# 🆘 Help Needed: Extracting Real News Titles from Google Alerts HTML in n8n
## About the Project
I'm building an automated news aggregation system for **ANPILAC** (News Agency on Early Childhood Education in Latin America and the Caribbean), a nonprofit platform serving educators, researchers, and policymakers across Latin America.

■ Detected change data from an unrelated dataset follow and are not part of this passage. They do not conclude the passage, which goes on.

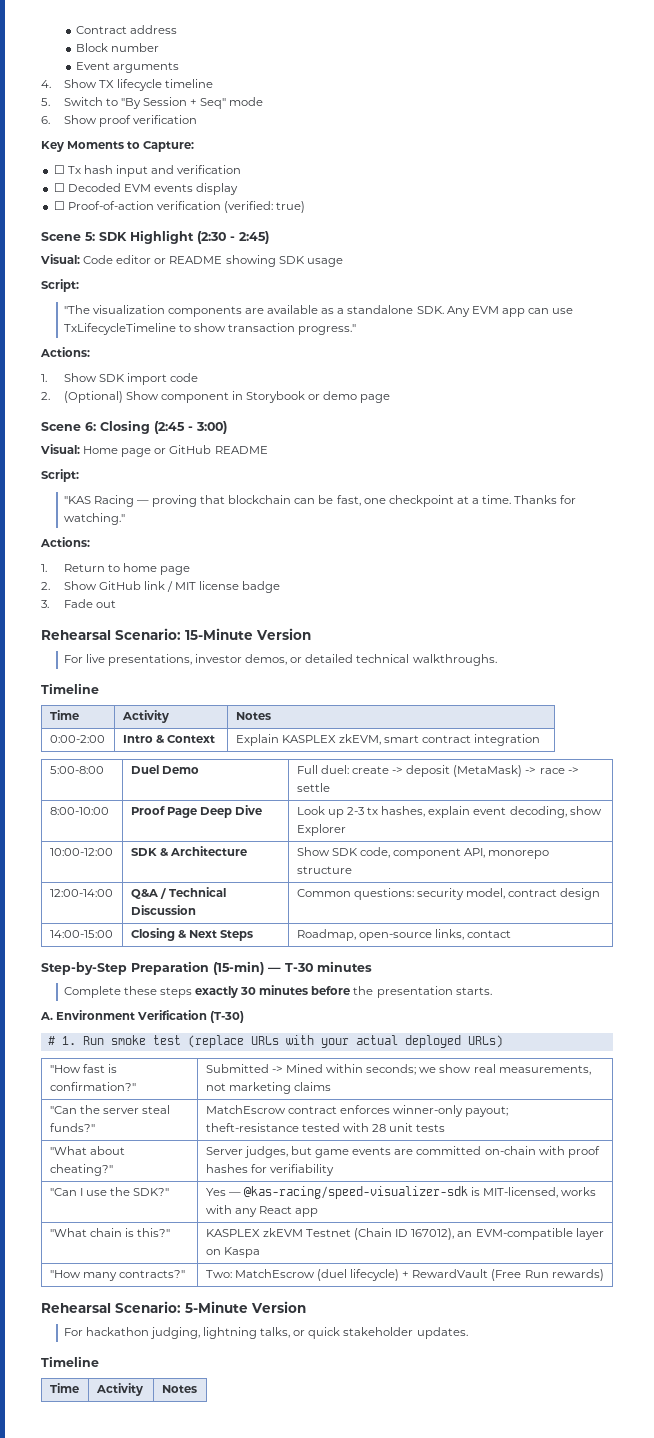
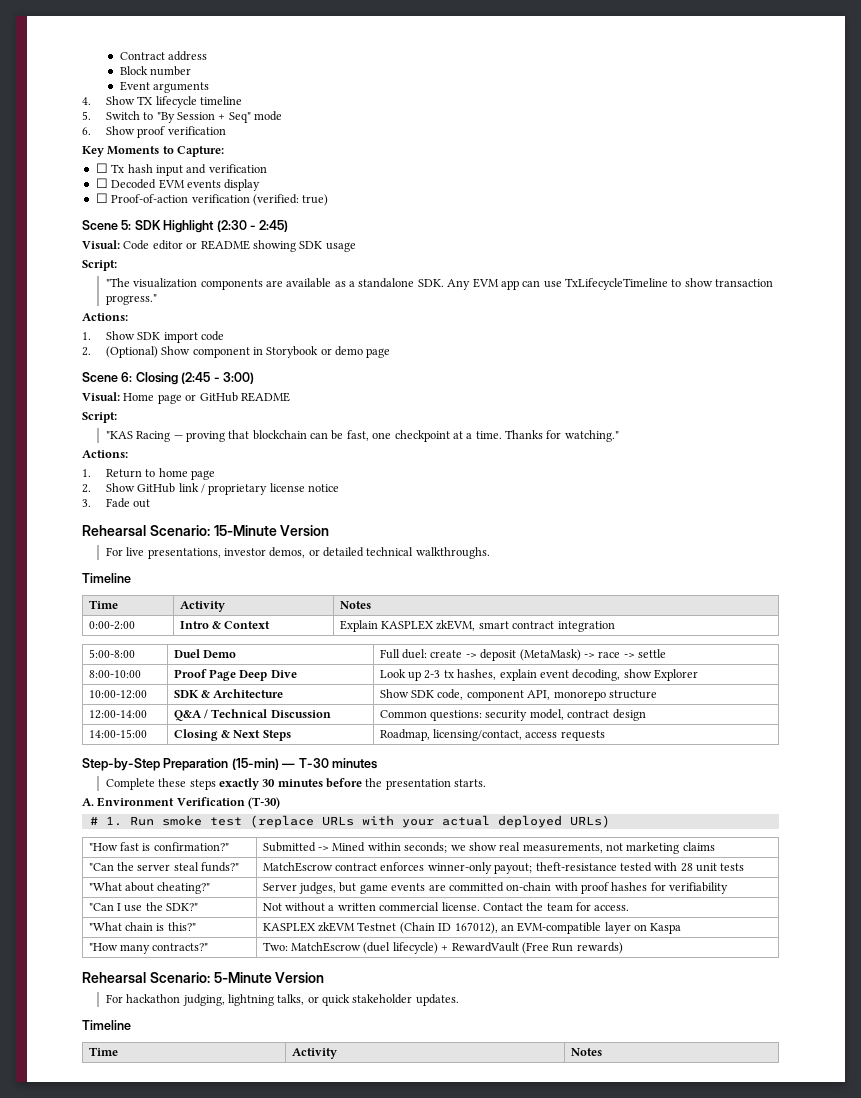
- 2. Show GitHub link / MIT license badge
+ 2. Show GitHub link / proprietary license notice
- 14:00-15:00 | Closing & Next Steps | Roadmap, open-source links, contact
+ 14:00-15:00 | Closing & Next Steps | Roadmap, licensing/contact, access requests
- "Can I use the SDK?" | Yes — @kas-racing/speed-visualizer-sdk is MIT-licensed, works with any React app
+ "Can I use the SDK?" | Not without a written commercial license. Contact the team for access.

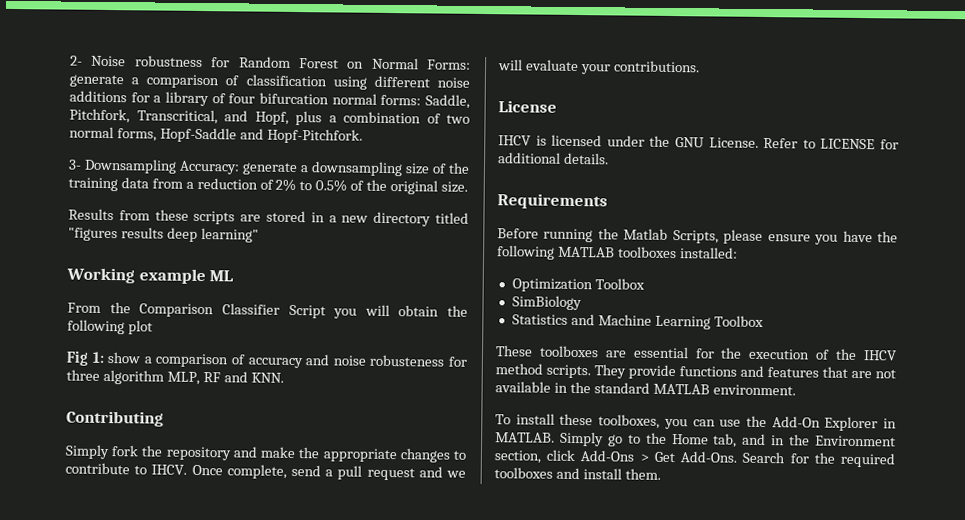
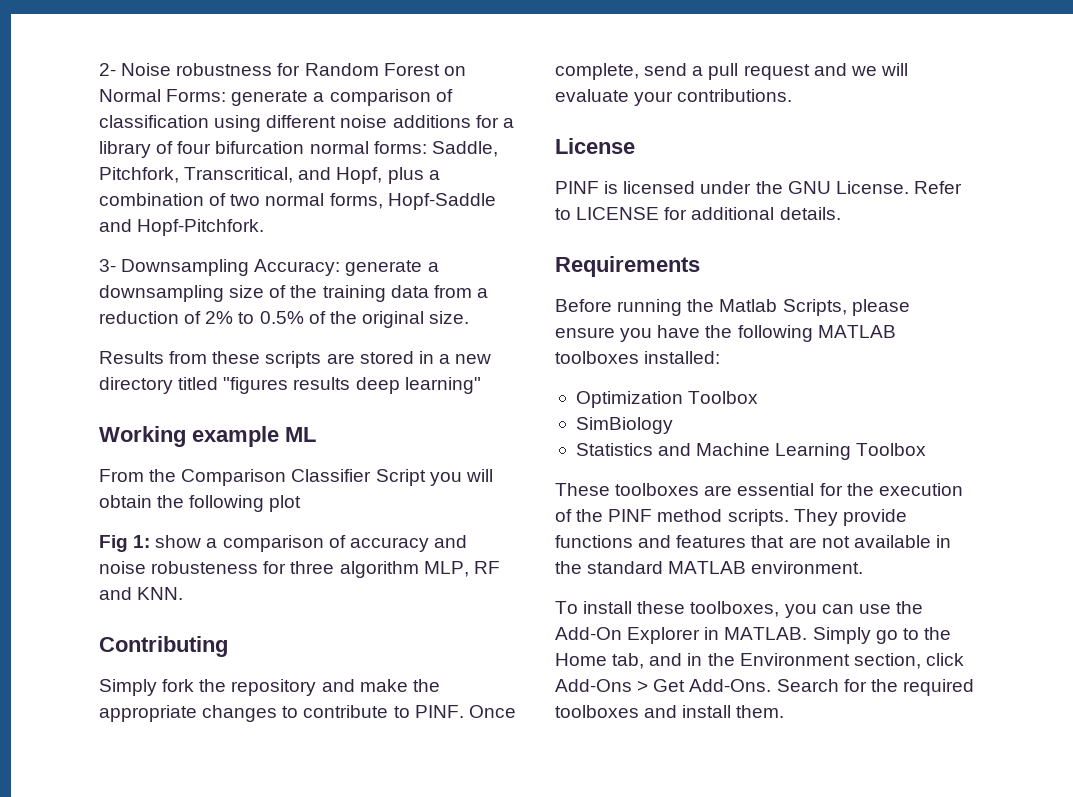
- Simply fork the repository and make the appropriate changes to contribute to IHCV.
+ Simply fork the repository and make the appropriate changes to contribute to PINF.
- IHCV is licensed under the GNU License.
+ PINF is licensed under the GNU License.
- These toolboxes are essential for the execution of the IHCV method scripts.
+ These toolboxes are essential for the execution of the PINF method scripts.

**Mission:** Provide free, timely access to early childhood education news (ages 0-8) to strengthen educational policies and child development initiatives in LATAM.
**Current status:** Entirely manual curation - I personally scrape news, design content with NotebookLM, and manually post to our portal and social media. This workflow aims to automate the first step: news discovery and validation.
---
## Technical Setup (80% Complete)
**Environment:**
- n8n Desktop v1.121.3 (Windows 11, local execution)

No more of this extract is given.